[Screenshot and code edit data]
◇ ◇ ◇ ◇ ◇

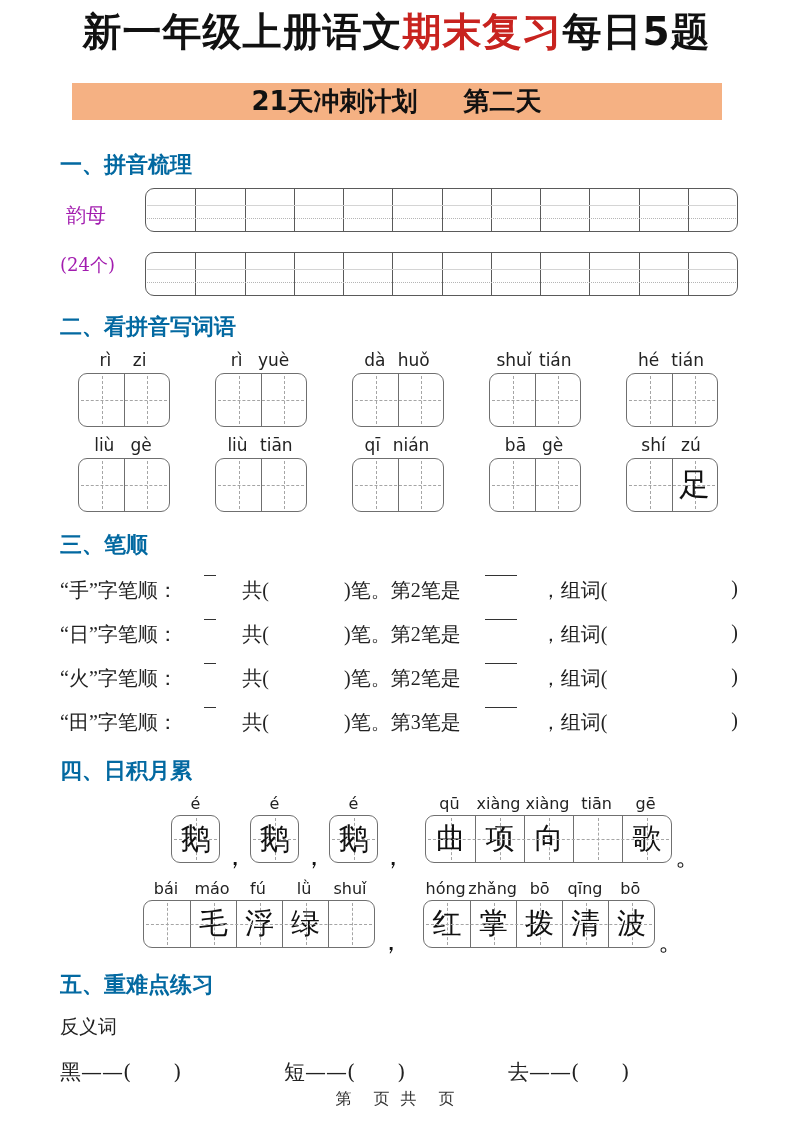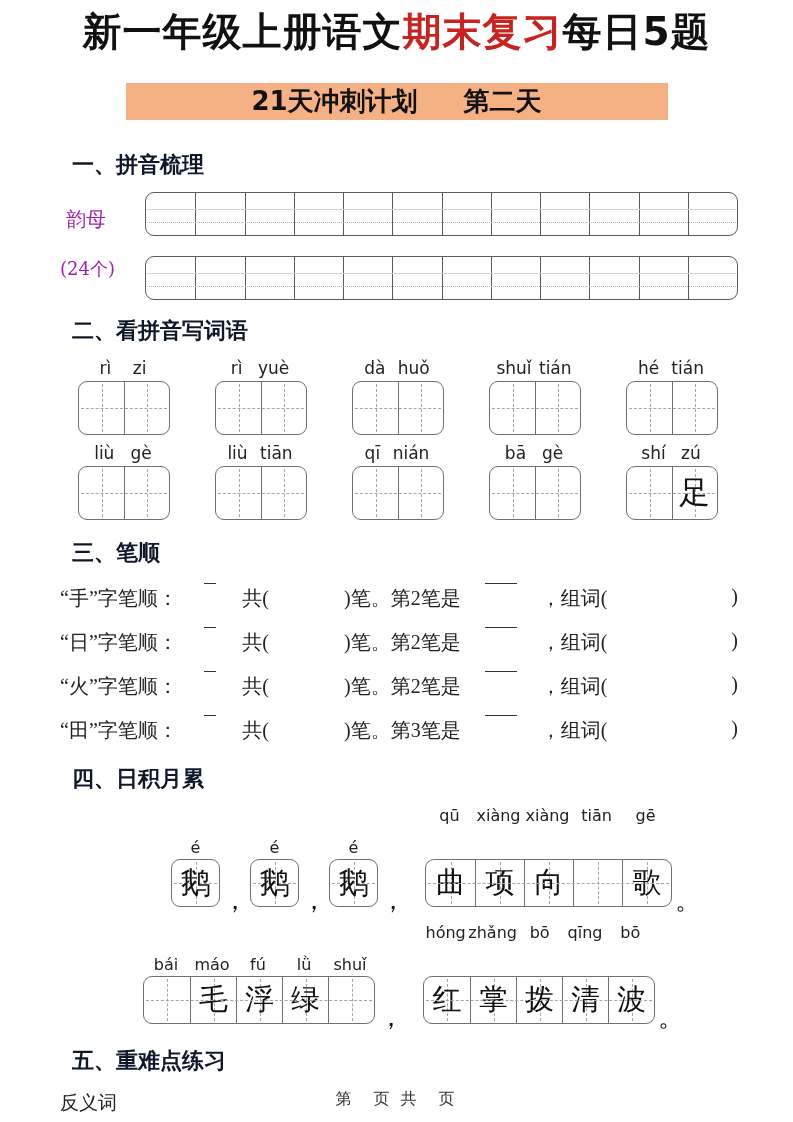"21天冲刺计划" .banner { width: 542px -> 650px }
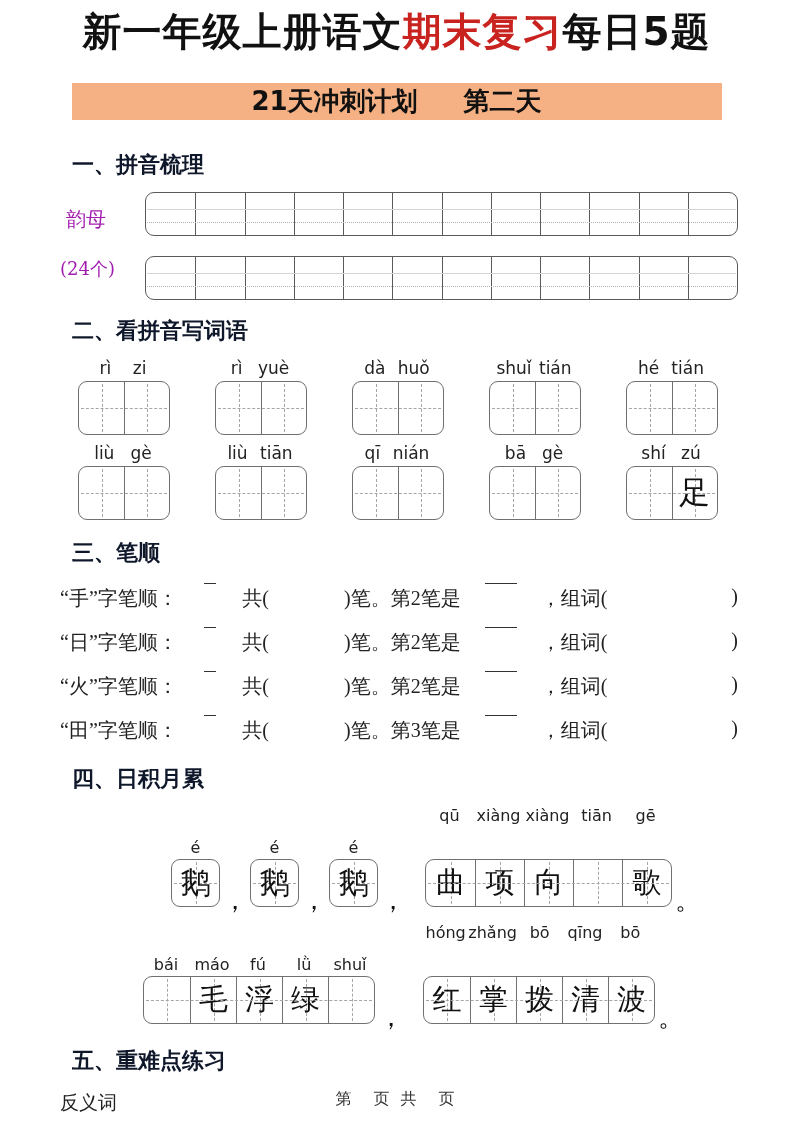"一、拼音梳理" .sec-heading { color: #0f172a -> #0369a1; margin: 12px -> 0 }
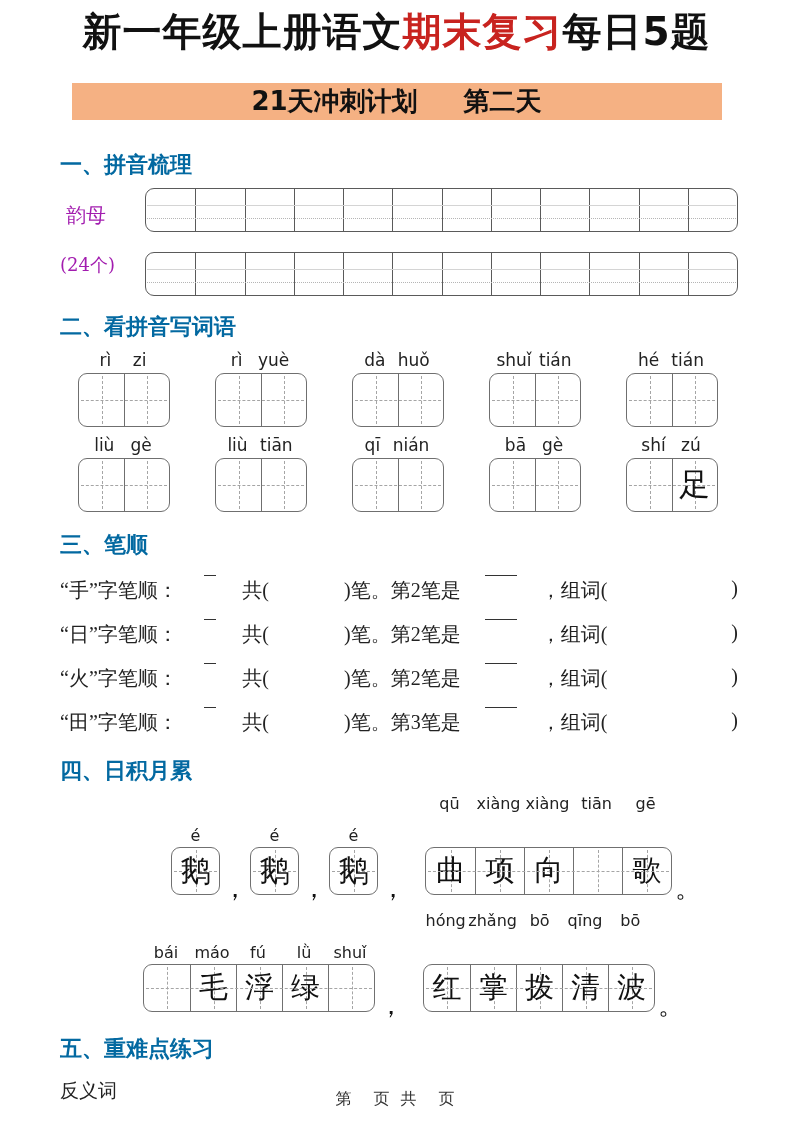"qū" .poem-gridwrap.ml { gap: 32px -> none }
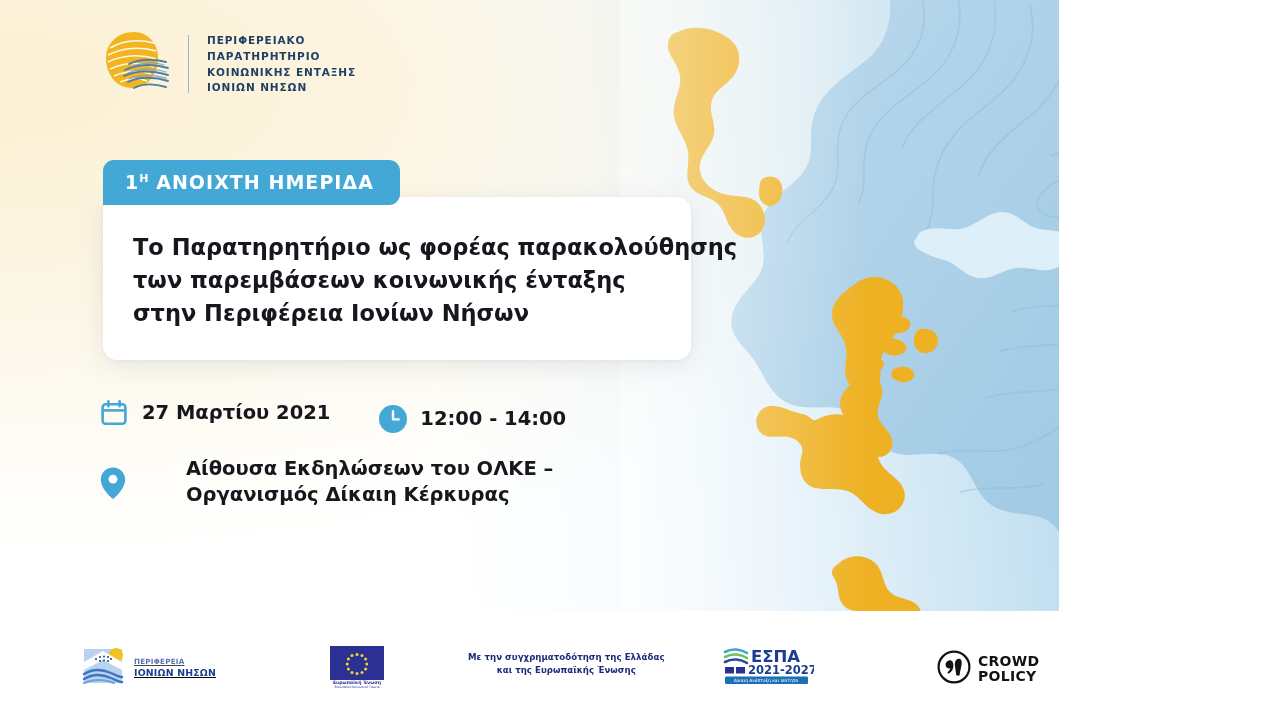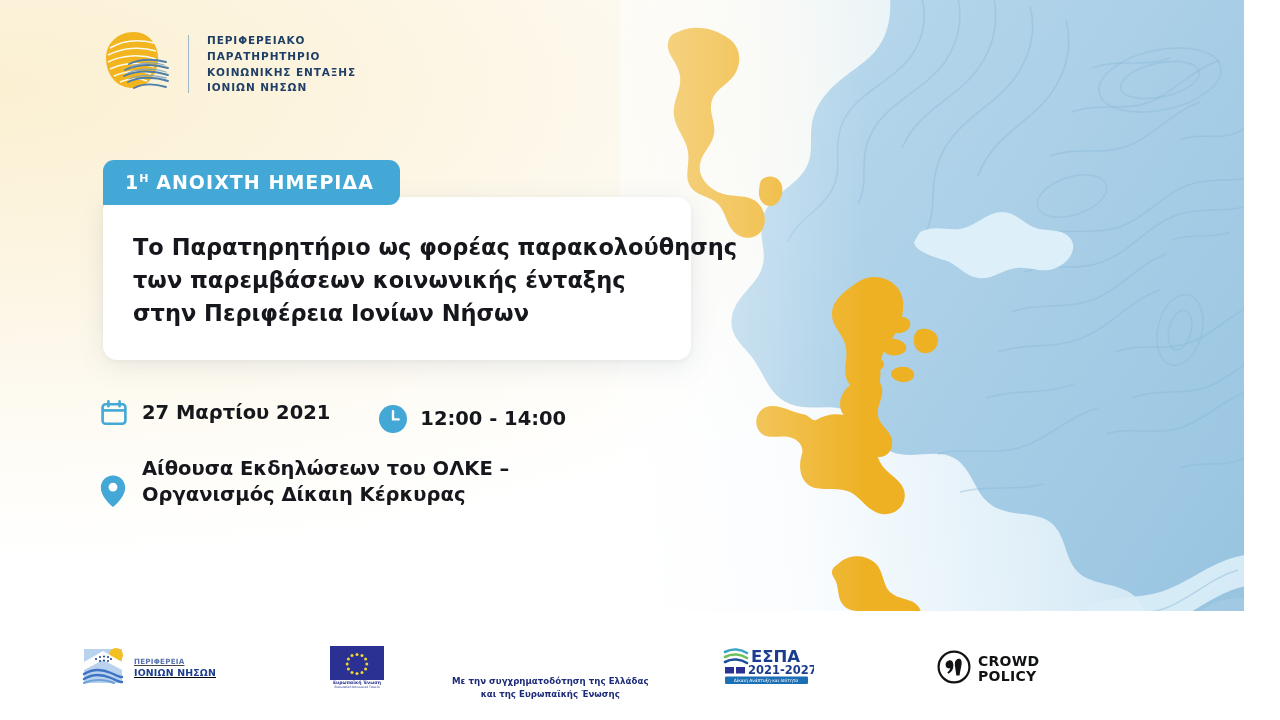"ΠΕΡΙΦΕΡΕΙΑΚΟ" #poster { width: 1244px -> 1059px }
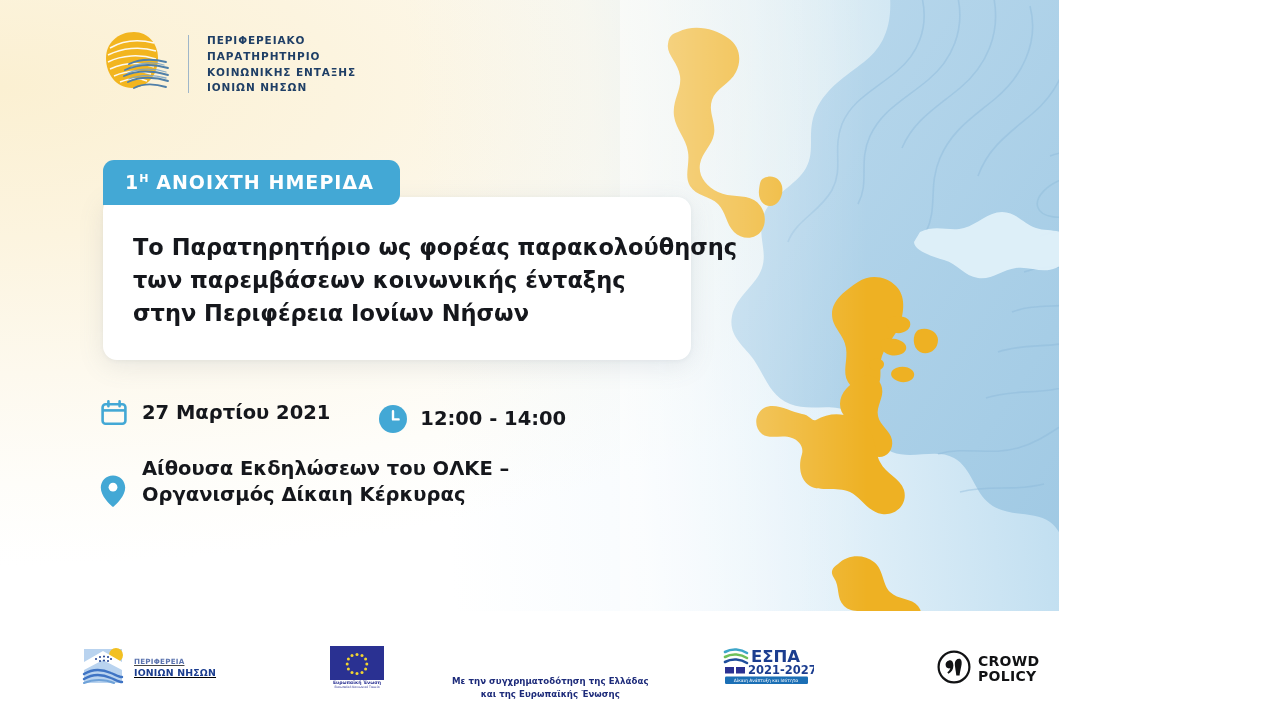"Αίθουσα Εκδηλώσεων του ΟΛΚΕ –" .meta-row { align-items: flex-end -> center; gap: none -> 44px }
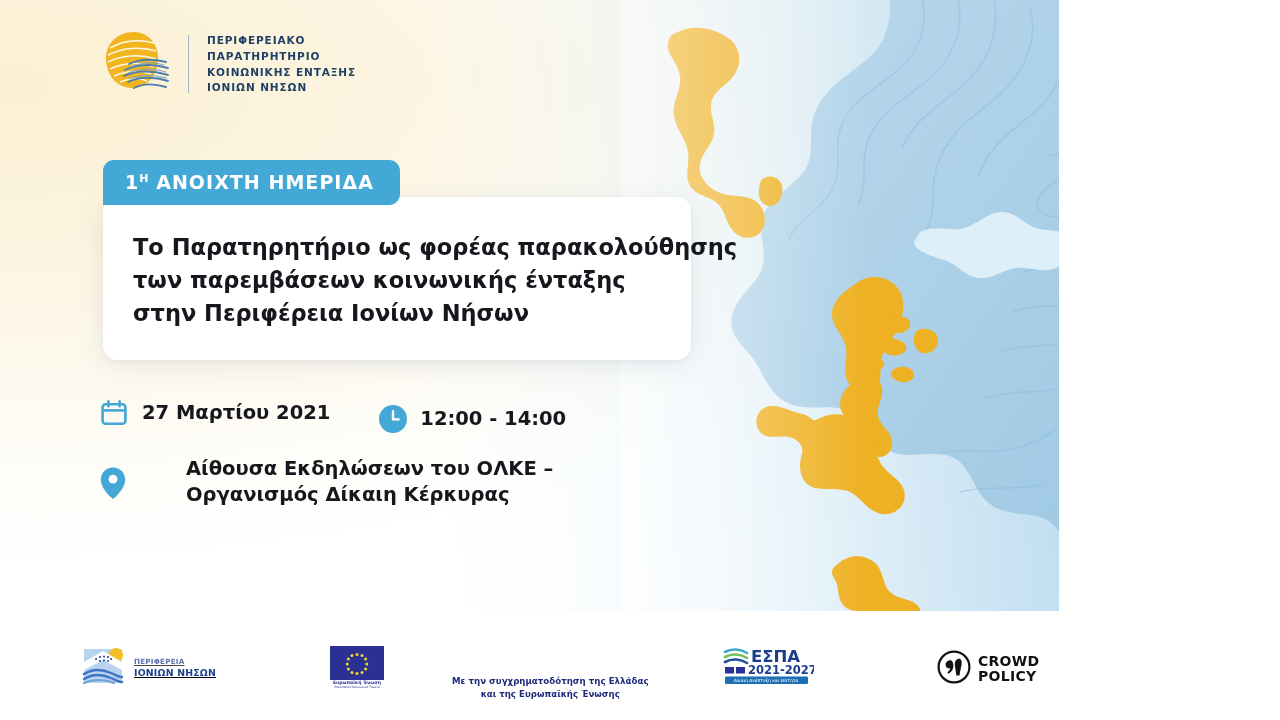"Με την συγχρηματοδότηση της Ελλάδας" .fl-eutxt { left: 452px -> 468px; margin-top: 24px -> none }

◇ ◇ ◇ ◇ ◇

About this task: Could you print all the entries exactly as they stand, with the pictures left out?

Answer:
"21天冲刺计划" .banner { width: 542px -> 650px }
"一、拼音梳理" .sec-heading { color: #0f172a -> #0369a1; margin: 12px -> 0 }
"qū" .poem-gridwrap.ml { gap: 32px -> none }
"ΠΕΡΙΦΕΡΕΙΑΚΟ" #poster { width: 1244px -> 1059px }
"Αίθουσα Εκδηλώσεων του ΟΛΚΕ –" .meta-row { align-items: flex-end -> center; gap: none -> 44px }
"Με την συγχρηματοδότηση της Ελλάδας" .fl-eutxt { left: 452px -> 468px; margin-top: 24px -> none }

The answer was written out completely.